- What this task involves:
With pictures excluded, copy word for word the lines in the data below from the line containing "color: #eab308 ->" through the line containing "font-size: 13px ->".

- Entries shown:
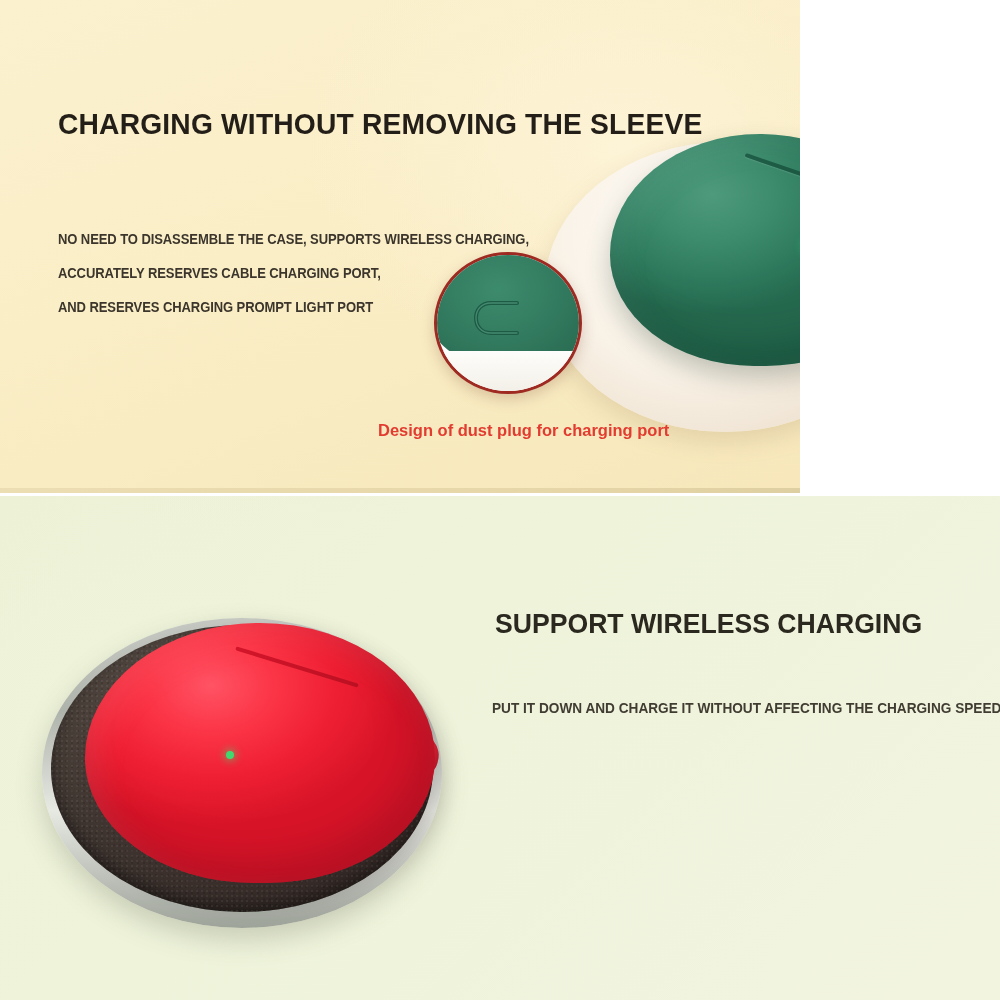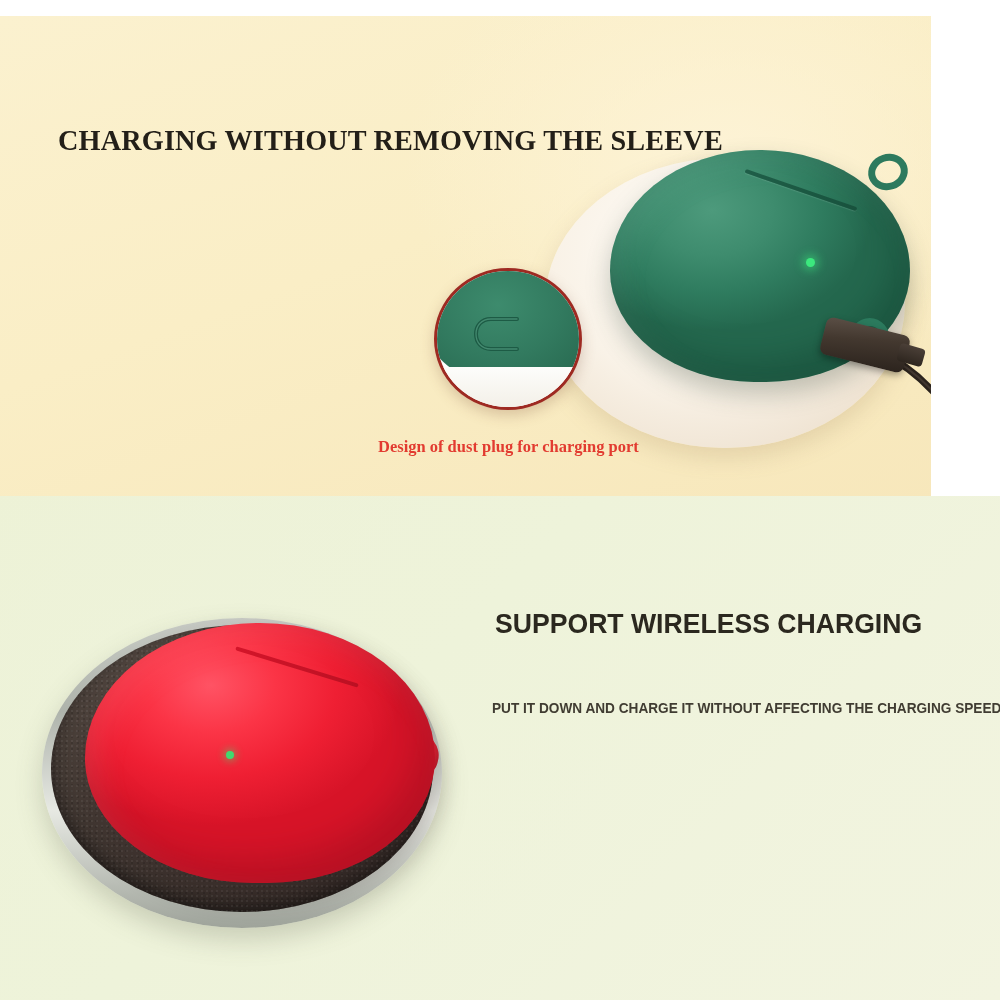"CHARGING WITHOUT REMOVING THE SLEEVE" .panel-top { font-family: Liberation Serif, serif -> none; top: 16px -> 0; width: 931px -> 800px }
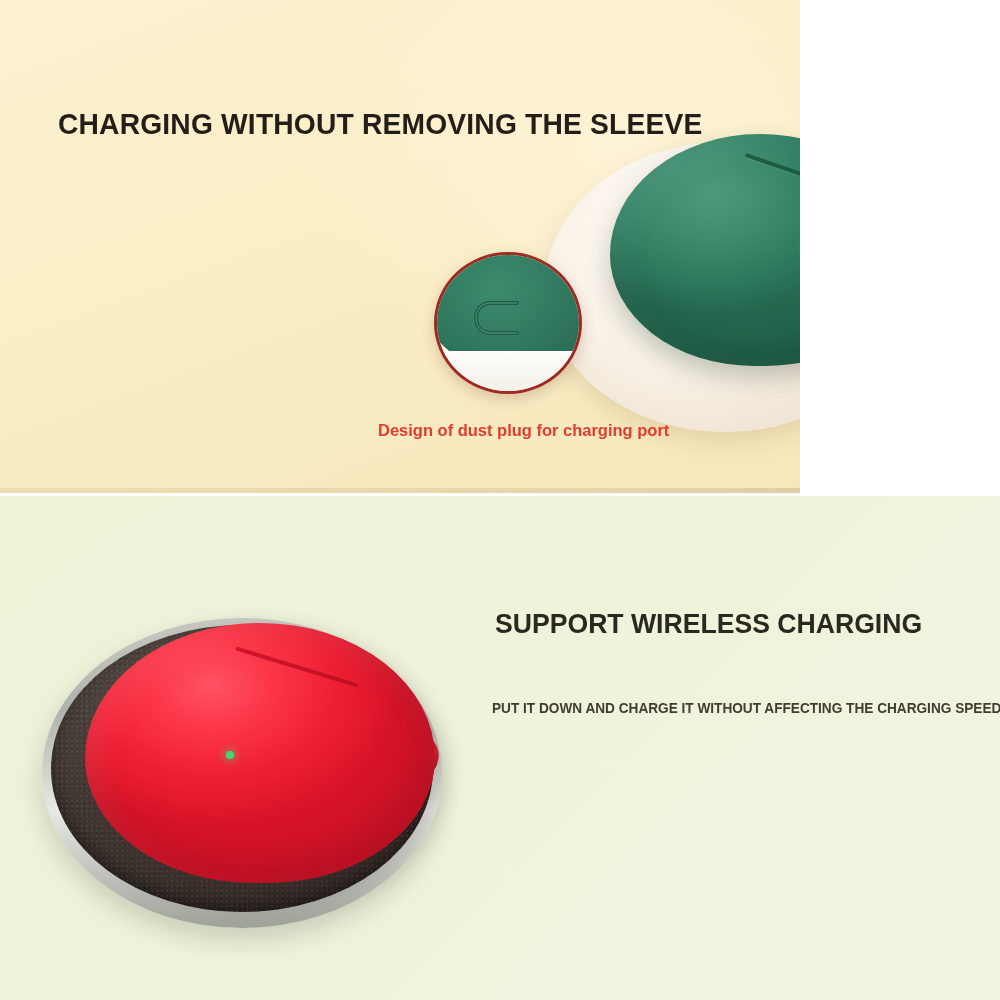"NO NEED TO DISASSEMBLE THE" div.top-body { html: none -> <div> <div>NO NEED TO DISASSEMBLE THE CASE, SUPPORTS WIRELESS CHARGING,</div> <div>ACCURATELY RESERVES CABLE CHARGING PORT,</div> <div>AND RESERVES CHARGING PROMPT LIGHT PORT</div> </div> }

* * *

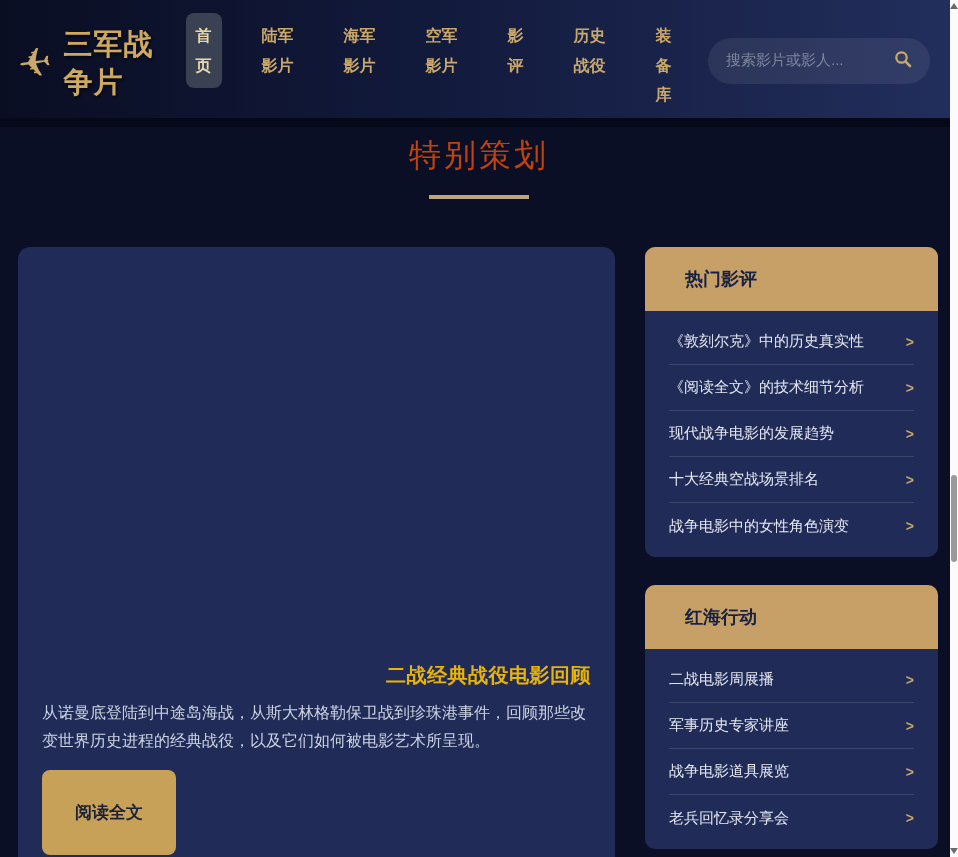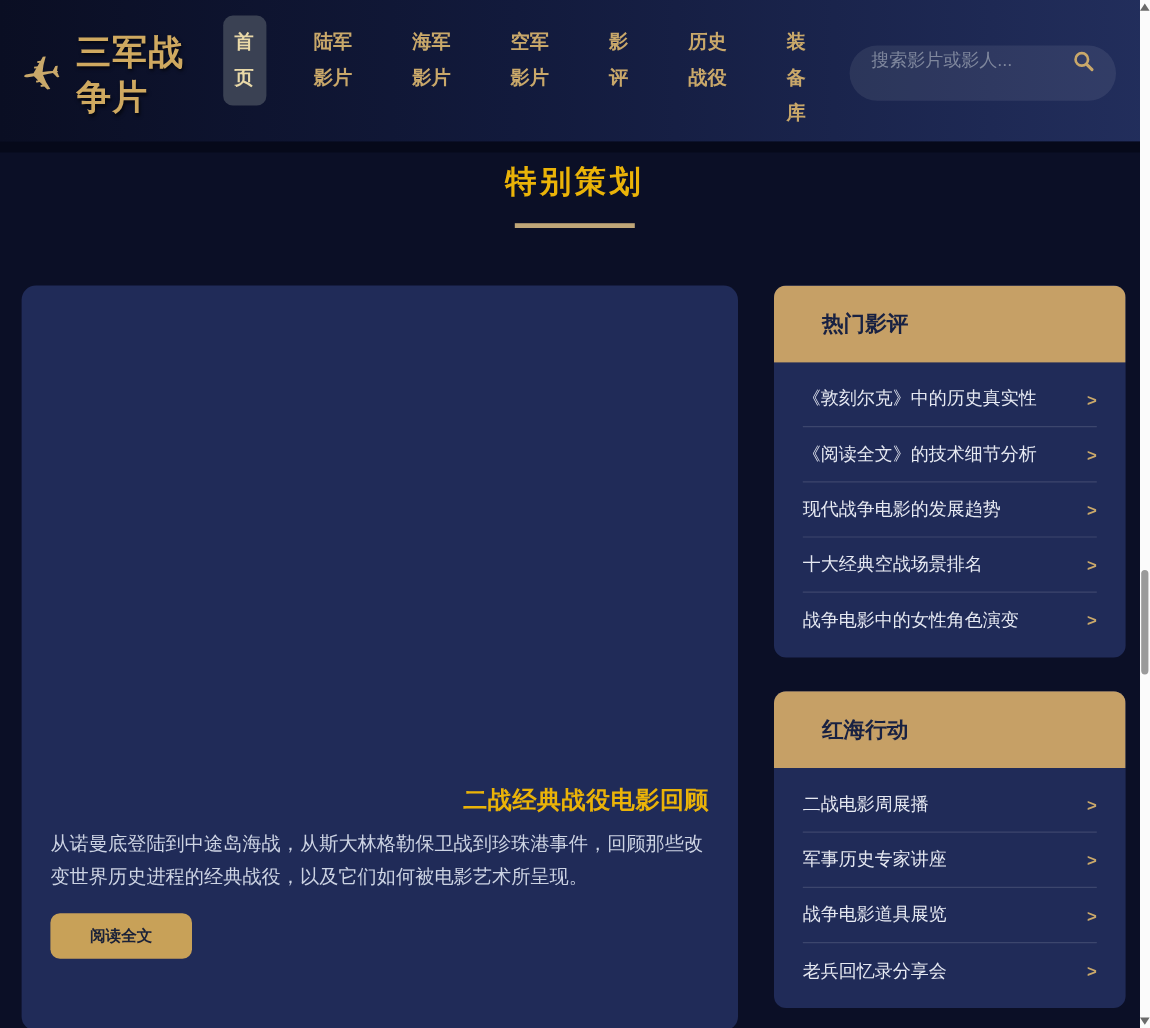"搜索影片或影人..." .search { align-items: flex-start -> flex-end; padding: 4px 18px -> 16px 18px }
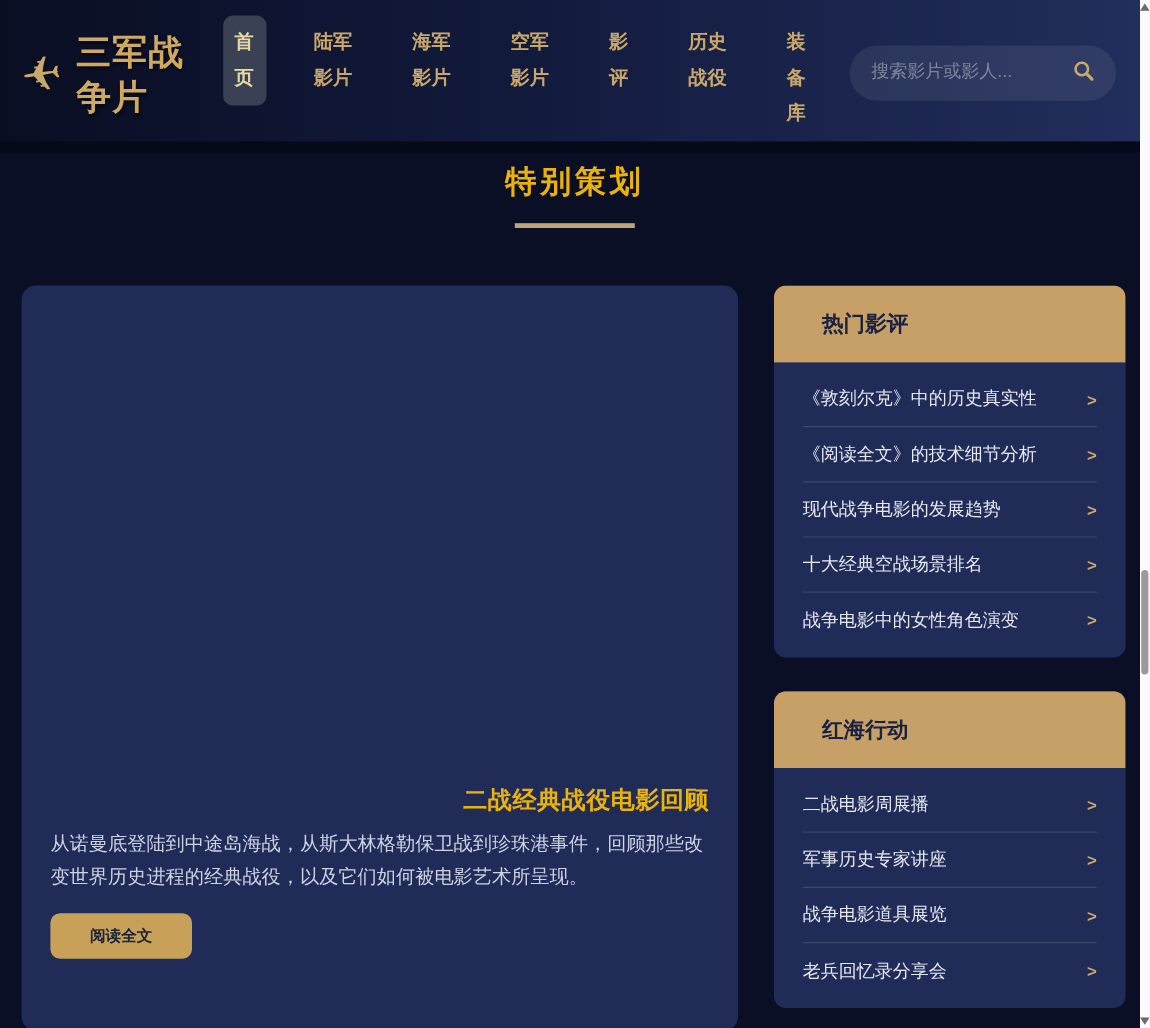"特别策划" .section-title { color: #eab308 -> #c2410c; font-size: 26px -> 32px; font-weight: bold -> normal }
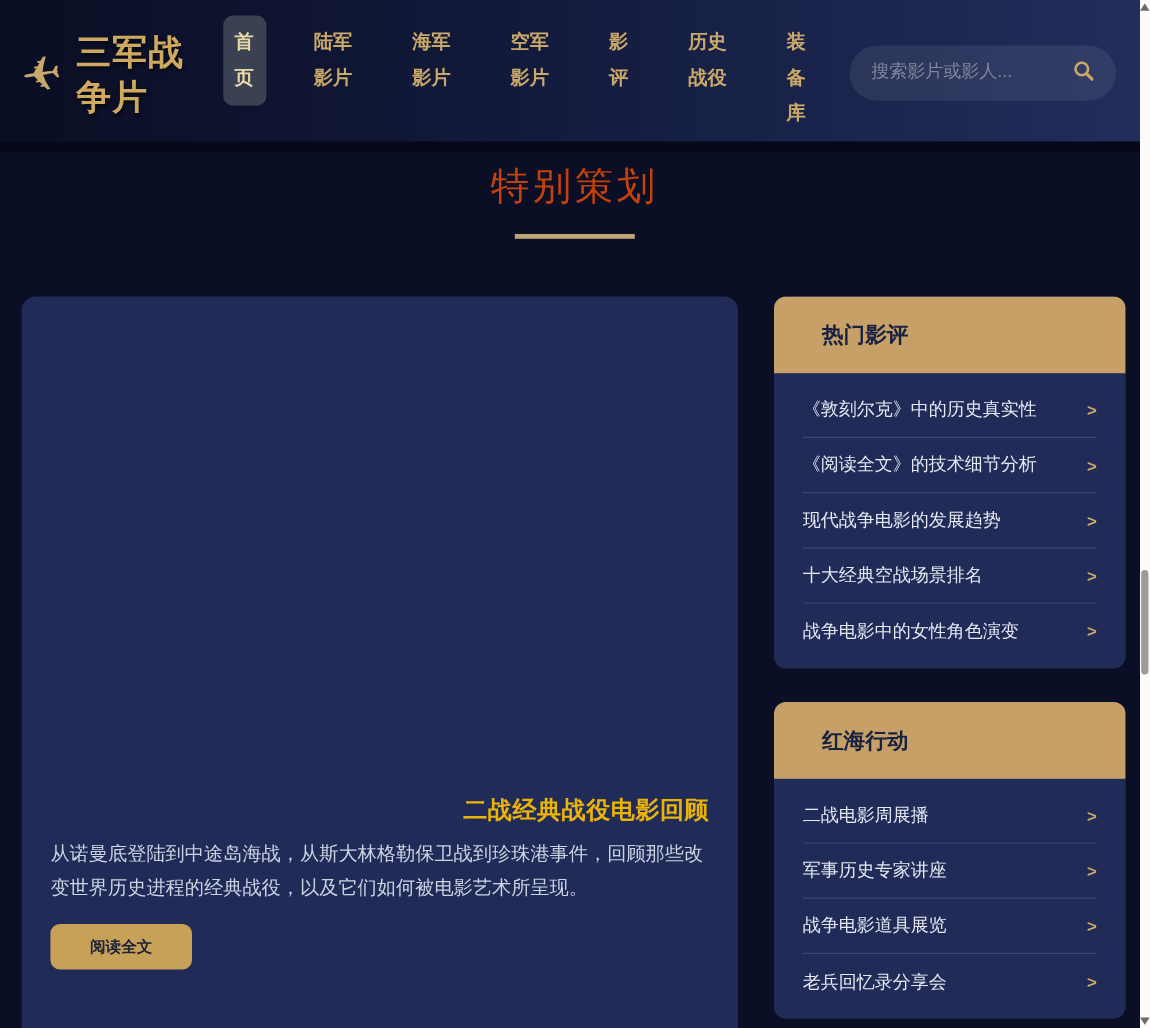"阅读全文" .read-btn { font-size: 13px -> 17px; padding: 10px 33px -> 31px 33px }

- Exercise output:
"特别策划" .section-title { color: #eab308 -> #c2410c; font-size: 26px -> 32px; font-weight: bold -> normal }
"阅读全文" .read-btn { font-size: 13px -> 17px; padding: 10px 33px -> 31px 33px }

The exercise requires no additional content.